El yoga se posiciona como una práctica eficaz para cuidar el corazón
Con respiración controlada, movimientos suaves y concentración, el yoga aparece como una alternativa accesible para favorecer la salud cardiovascular. Especialistas y estudios citados en PubMed destacan sus efectos sobre la presión arterial, el estrés y la calidad de vida.
Durante mucho tiempo, caminar fue una de las recomendaciones más frecuentes para proteger el corazón. No obstante, el yoga se consolidó como otra práctica con impacto positivo en la salud cardiovascular, sin demandar un esfuerzo elevado sobre las articulaciones.

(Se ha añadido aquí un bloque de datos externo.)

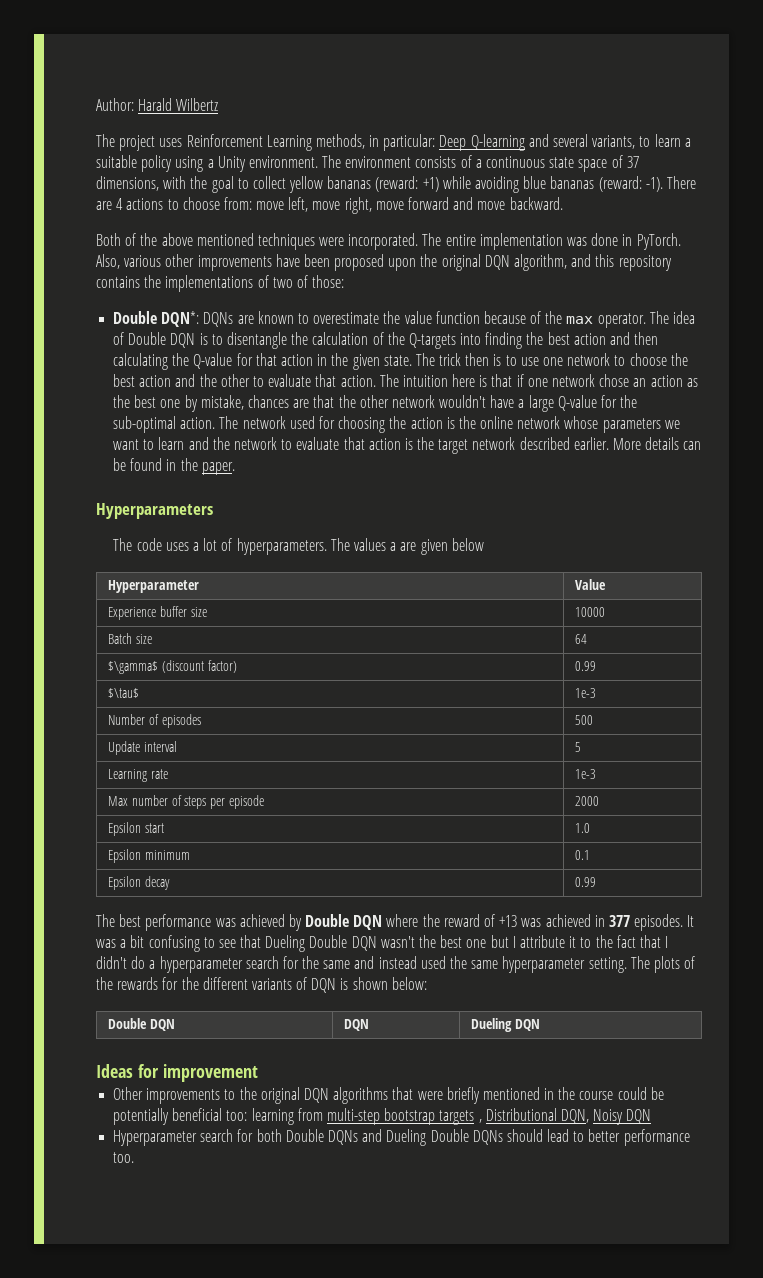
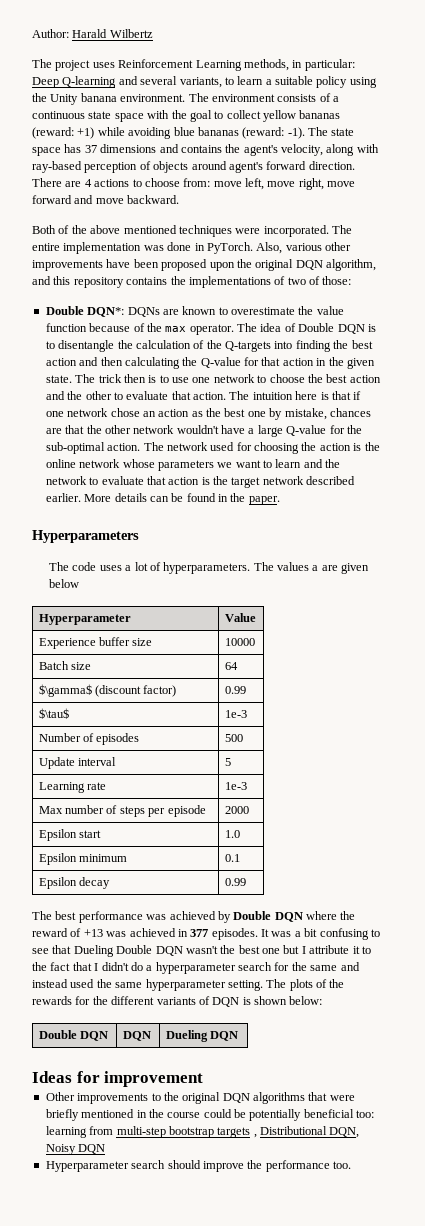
[207,156,246,172] a Unity -> [32,93,117,105] the Unity banana
[611,155,639,168] [96,176,159,191] of 37 dimensions, -> (144, 117) none
(663, 184) none -> [308,127,355,136] [32,144,379,156] [32,161,355,173] The state space has 37 dimensions and contains the agent's velocity, along with ray-based perception of objects around agent's forward direction.
[237,1129,621,1146] for both Double DQNs and Dueling Double DQNs should lead to better -> [167,1160,263,1172] should improve the

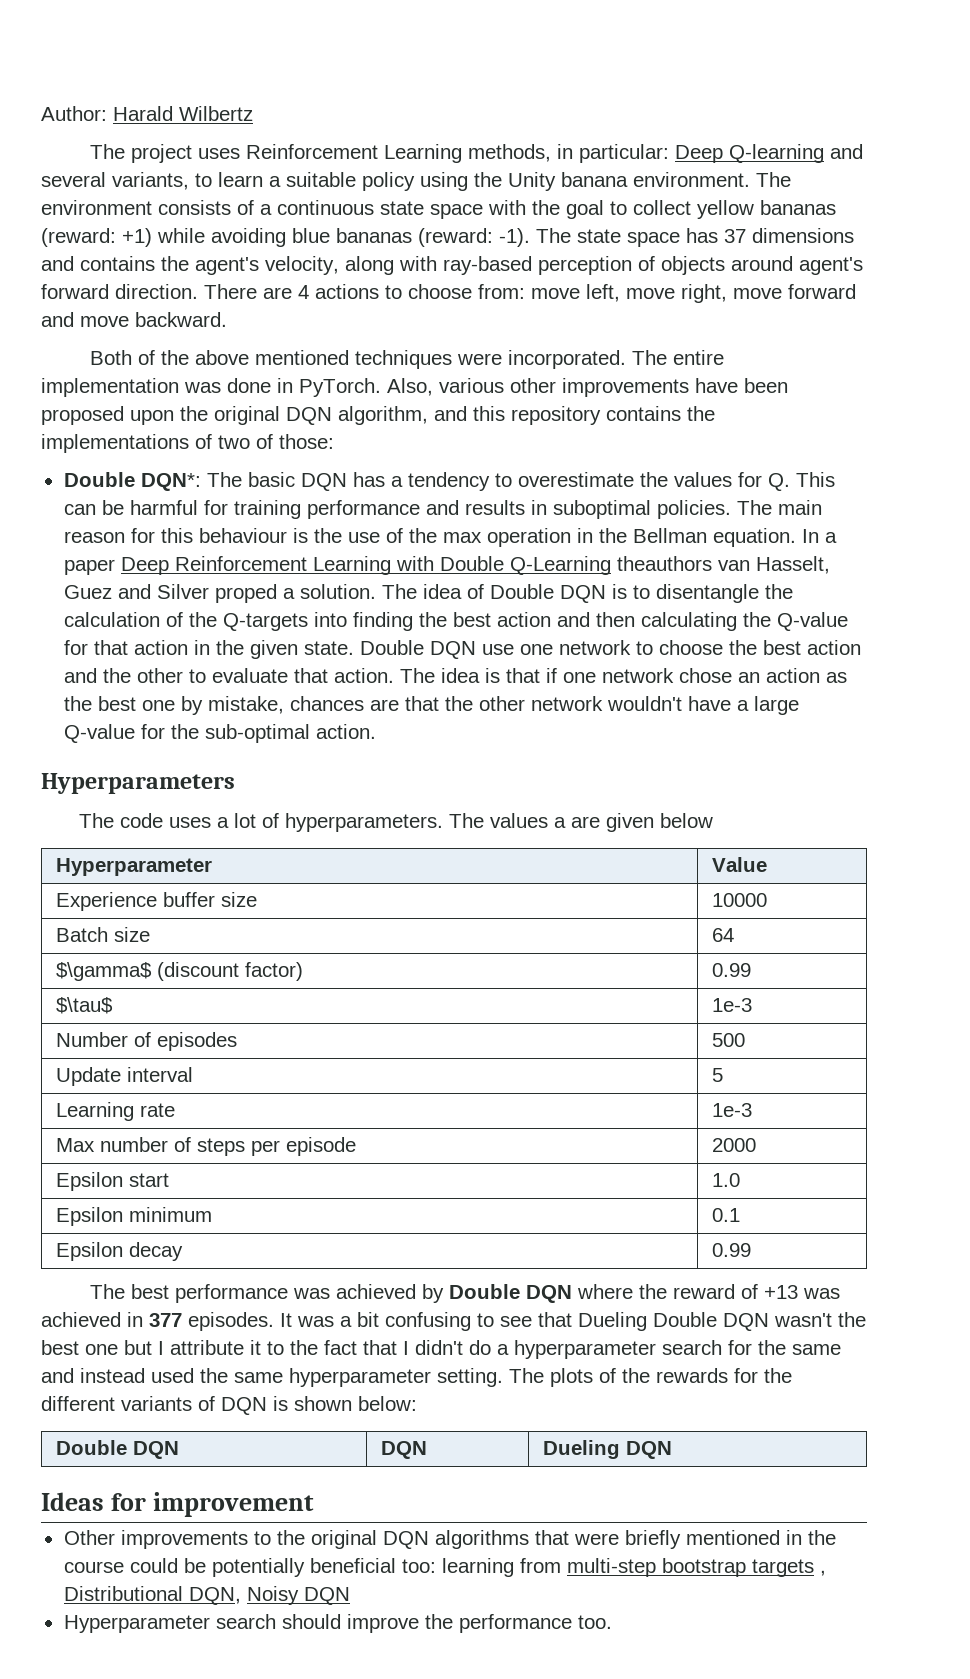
[127,306,344,317] [45,323,234,335] DQNs are known to overestimate the value function because of the max operator. -> [206,472,835,491] [63,500,822,519] [63,528,837,547] [63,556,830,575] [63,584,376,603] The basic DQN has a tendency to overestimate the values for Q. This can be harmful for training performance and results in suboptimal policies. The main reason for this behaviour is the use of the max operation in the Bellman equation. In a paper Deep Reinforcement Learning with Double Q-Learning theauthors van Hasselt, Guez and Silver proped a solution.
[75,374,169,383] The trick then is to -> [359,640,476,659] Double DQN
[252,391,318,400] intuition here -> [440,668,480,683] idea
[143,442,380,454] [45,459,341,471] [45,476,356,488] [45,493,280,505] The network used for choosing the action is the online network whose parameters we want to learn and the network to evaluate that action is the target network described earlier. More details can be found in the paper. -> (376, 731) none

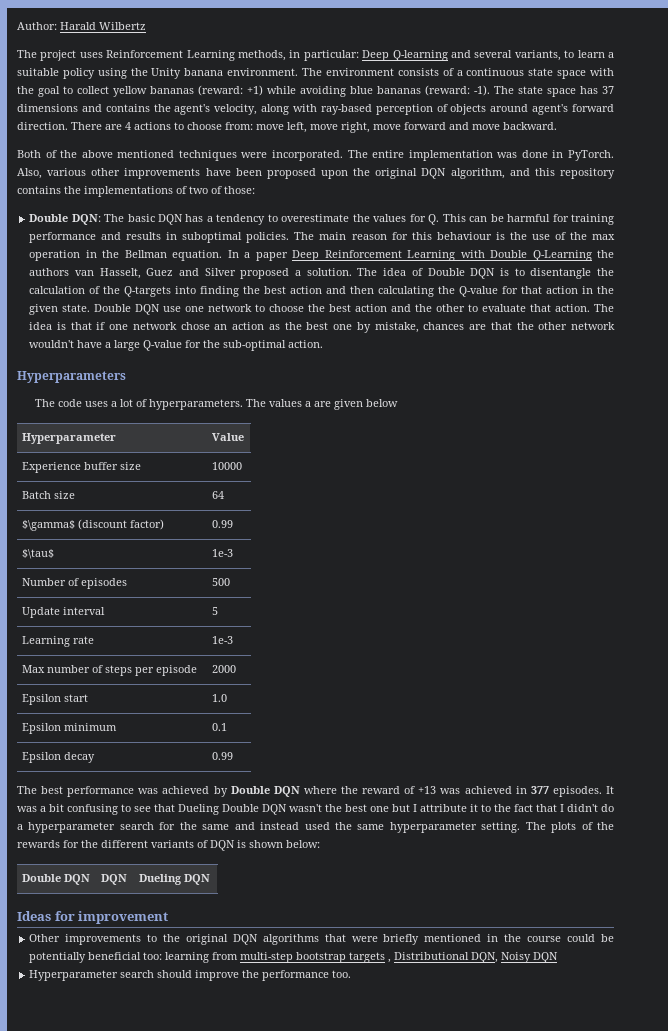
[140,473,201,491] DQN*: -> [71,214,101,225] DQN:
[616,556,712,571] theauthors -> [596,250,614,258] [29,268,70,276] the authors
[214,584,277,603] proped -> [240,268,290,279] proposed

Esta disciplina reúne posturas físicas, control de la respiración y técnicas de relajación. Su práctica constante puede ayudar a mejorar la respuesta del organismo ante el estrés y contribuir al funcionamiento del sistema circulatorio, según la información difundida.
Uno de sus efectos más señalados está vinculado con la regulación de la presión arterial. La combinación de movimientos suaves y respiración profunda favorece la relajación del cuerpo y de los vasos sanguíneos, mientras que la atención plena durante las sesiones puede reducir los niveles de estrés, asociados a un aumento de la frecuencia cardíaca y a otros riesgos cardiovasculares.

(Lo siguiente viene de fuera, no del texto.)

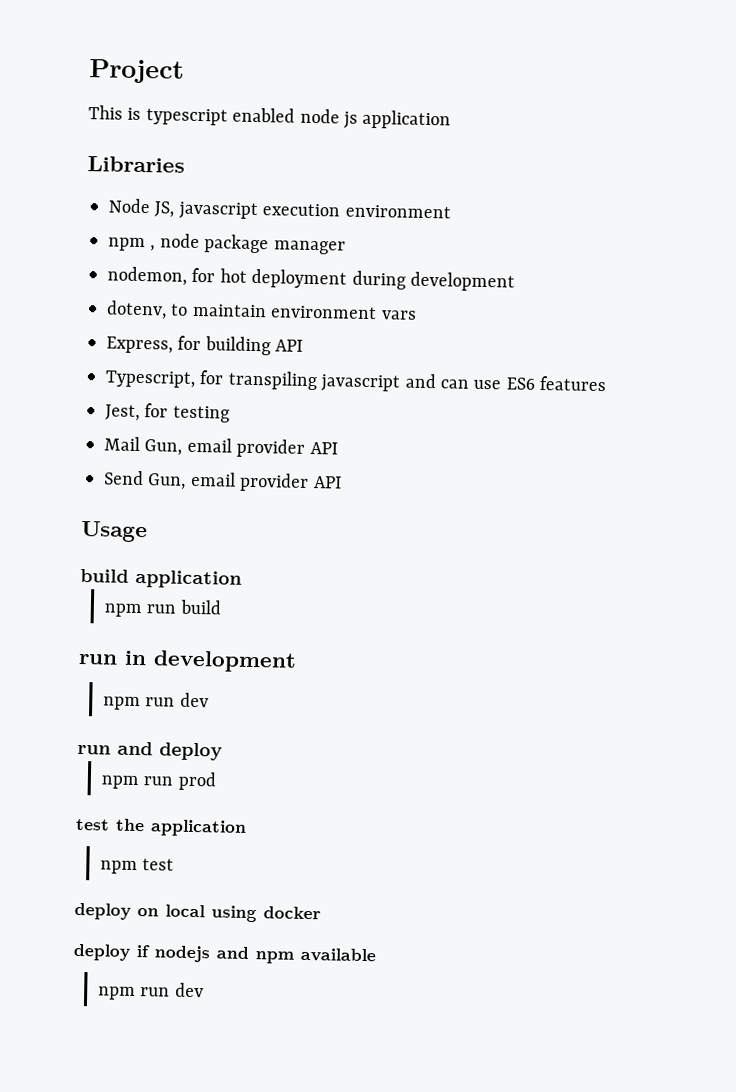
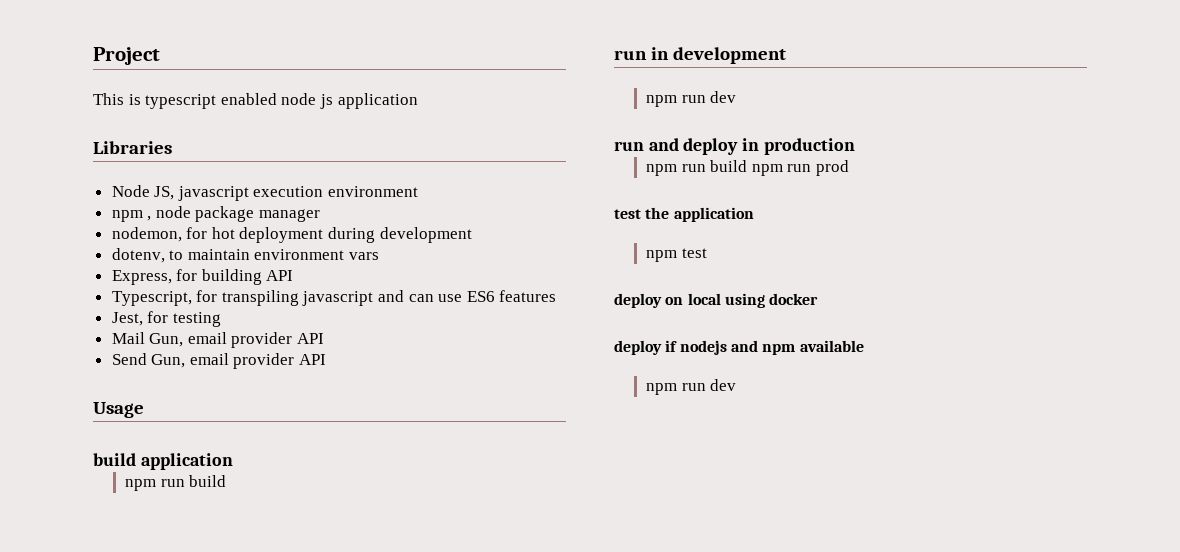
[100,775,174,790] // npm run -> [742,138,855,155] [646,160,812,176] in production // npm run build npm run

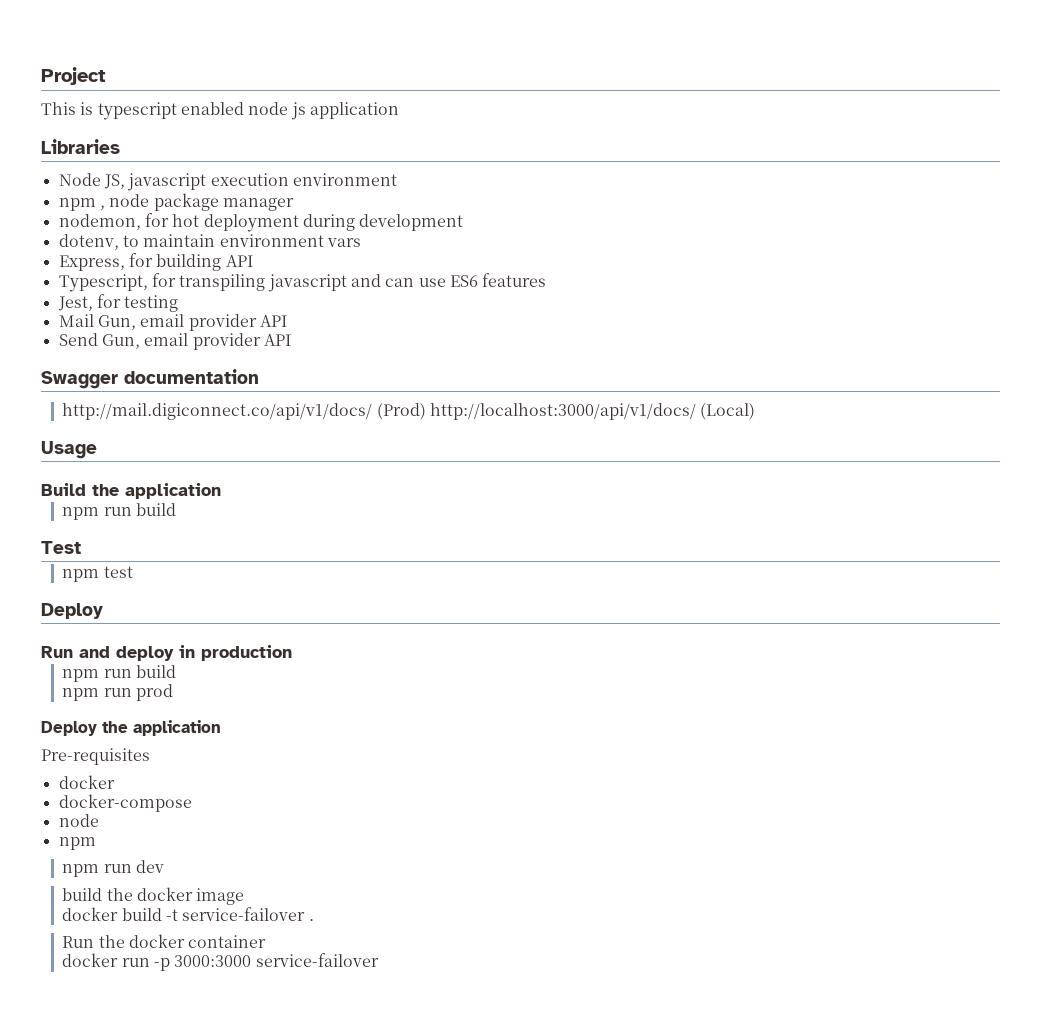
(327, 359) none -> [41,369,259,389] [62,403,756,420] // Swagger documentation // http://mail.digiconnect.co/api/v1/docs/ (Prod) http://localhost:3000/api/v1/docs/ (Local)
[93,453,136,466] build -> [41,483,119,496] Build the
[614,47,787,64] [646,91,737,107] [614,141,644,151] run in development // npm run dev // run -> [41,541,81,554] [62,566,133,582] [41,603,103,619] [41,646,73,658] Test // npm test // Deploy // Run
(748, 166) none -> (177, 671) //
[614,207,754,222] [646,248,707,262] [614,293,819,308] [614,340,864,355] [646,379,737,395] test the application // npm test // deploy on local using docker // deploy if nodejs and npm available // npm run dev -> [41,720,221,736] [41,748,150,765] [58,775,115,789] [58,794,192,812] [58,814,99,827] [58,837,96,850] [62,860,165,877] [62,887,245,905] [62,907,314,921] [62,934,267,948] [62,953,379,971] Deploy the application // Pre-requisites // docker // docker-compose // node // npm // npm run dev // build the docker image // docker build -t service-failover . // Run the docker container // docker run -p 3000:3000 service-failover

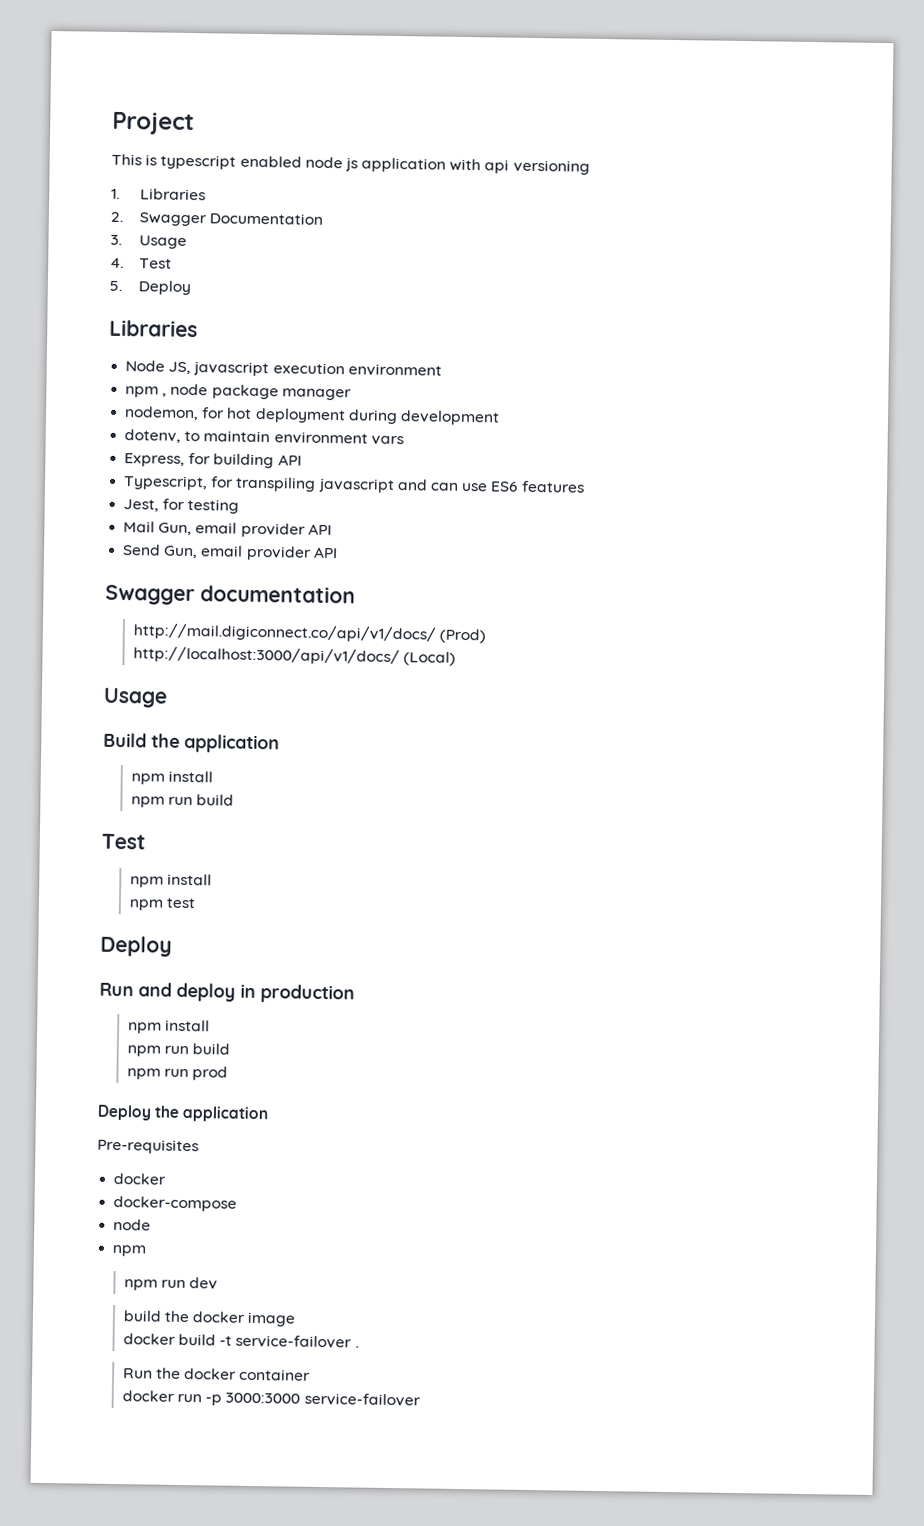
(399, 110) none -> [449,158,590,175] [111,188,206,201] [110,211,324,227] [110,234,187,249] [110,257,172,269] [109,280,191,296] with api versioning // 1. Libraries // 2. Swagger Documentation // 3. Usage // 4. Test // 5. Deploy
(426, 411) none -> (487, 636) //
(221, 491) none -> [130,770,214,785] // npm install
(81, 547) none -> [129,873,213,888] // npm install
(292, 653) none -> [127,1019,211,1034] // npm install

De acuerdo con estudios científicos difundidos en PubMed, el yoga puede mejorar la capacidad física general, la calidad de vida y disminuir algunos indicadores relacionados con el estrés del organismo. Los especialistas remarcan que el beneficio no depende de alcanzar posturas complejas, sino de mantener una correcta alineación corporal, concentrarse en cada movimiento y controlar la respiración.
Por su bajo costo y su facilidad de adaptación, esta práctica puede realizarse en casa o en espacios grupales, sin equipamiento especializado, y se presenta como una alternativa accesible para quienes buscan sumar actividad física a su rutina.